Interview questions sometimes show up on Glassdoor and elsewhere. It isn’t wrong to research common interview questions (though it’s more than a little questionable to target the company you’re going to be interviewing at), but you should never pretend not to know a question if you’ve seen it before. Always let the interviewer know you’ve seen the question, and let them move on to something else. However, every year we get some people whom we suspect knew the questions ahead of time.

  • Bad day

Sometimes, a candidate just has a bad day. Maybe their plane got in late, they couldn’t sleep, they ate something bad, they’re especially nervous for some reason… No way to know, but also not much you can do to counteract this.

Sometimes, one or more of the interviewers will have the sense that the process has failed the interviewee. These are always idiosyncratic cases, and we do our best to figure out a different way to get the information we need. Sometimes this means offering a contract-to-perm position, or an internship-to-full time position. These have typically worked out well, and I’d like to find ways to do more of them.

Coding as Jazz Piano

Q: What do you call the person who graduates at the bottom of their class in med school?
A: “Doctor”

When people ask me why it’s so hard to find great candidates, I like to compare it to finding great jazz pianists. Jazz piano is hard – everyone gets that at a gut level. There are a lot of bad, mediocre, and good jazz pianists out there, but if you’re trying to hire someone great, you’re going to have to look for a long time. You don’t want to go out to a jazz club and listen to someone who’s good – you want great. And at the end of the day, it doesn’t matter if someone went to a great school, or practiced every day, or played in the school band. All that matters is whether or not they’re great.

People seem to believe that graduating from a good school with a CS degree will qualify someone for an engineering job. Which makes logical sense, but isn’t true. Learning to code is hard, and takes a lot of work, most of it outside the classroom. Some people will never learn to code. Education and years of industry experience are no guarantee of ability. So sure, a lot of people audition, but few make the cut.

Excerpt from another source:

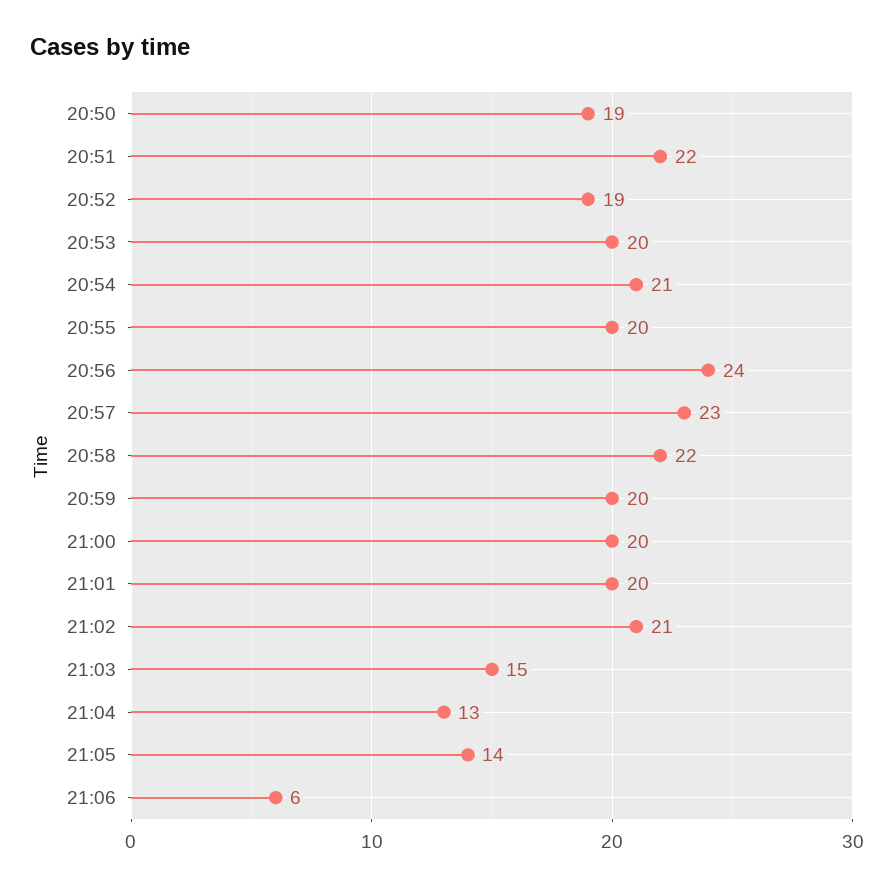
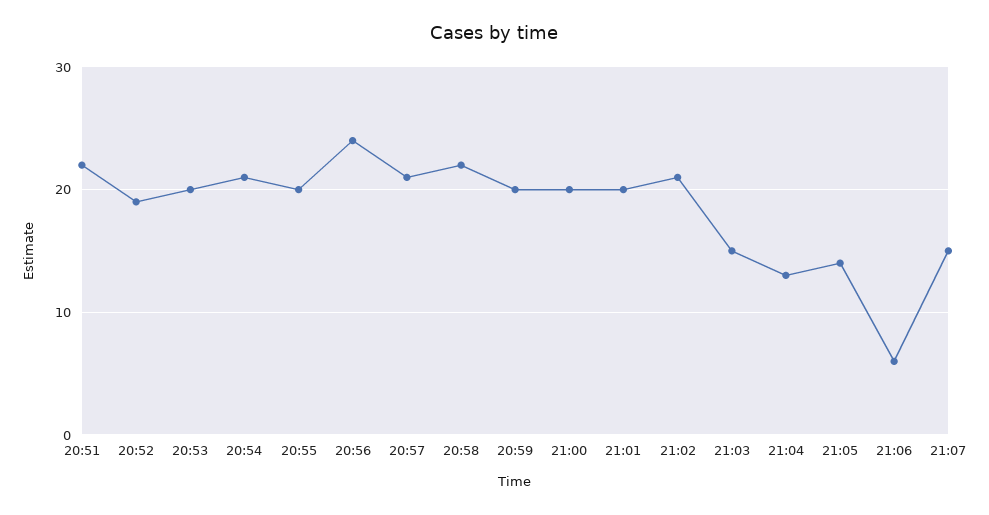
20:50: 19 -> none
20:57: 23 -> 21
21:07: none -> 15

I like the jazz pianist metaphor because people get it. There’s a certain requisite obsession required to become a great coder, a lot of late nights and personal projects, a lot of playing around, and a love of the code. You can’t get there solely through good grades and assignments handed in on time, any more than you can become a great pianist by going to classes and preparing for recitals. You have to do something wrong a dozen times to know the different flavors of wrongness, and know what it looks like in each uniquely messed up approach. You have to start your own band a couple of times, gig a lot, try stupid stuff until something works. Jazz piano and coding are hard.

Until they aren’t.

The metaphor also gets at the other side of the problem, the curse of knowledge. For people who are completely comfortable coding, who know their theory inside and out, and are native speakers of code, it’s very hard to understand how people can’t understand basic, critical concepts (like pointers, flow of control, etc.). Not that these people are always right, or can answer any coding question perfectly, but at some point the code becomes an extension of one’s thoughts, and all that remains is figuring out the actual problem.

Sometimes we get it wrong

Half the money I spend on advertising is wasted; the trouble is I don’t know which half.
– John Wanamaker

My peers and I have spent a lot of time interviewing candidates at all different levels. We know each others’ questions, approaches, and difficulty levels. We’ve talked through many different candidates, and have a language for describing their performance and characteristics. We know who focuses on what, who looks to identify bad candidates quickly, who looks to uncover greatness. We have well-defined axes with which to evaluate candidates.

And, of course, sometimes we get it wrong. But while I’m sure that we sometimes miss out on great hires, I’m equally certain that we’ve dodged some pretty big bullets. Unfortunately, there’s no way to know which is which, and at the end of the day, we can only do as best we can.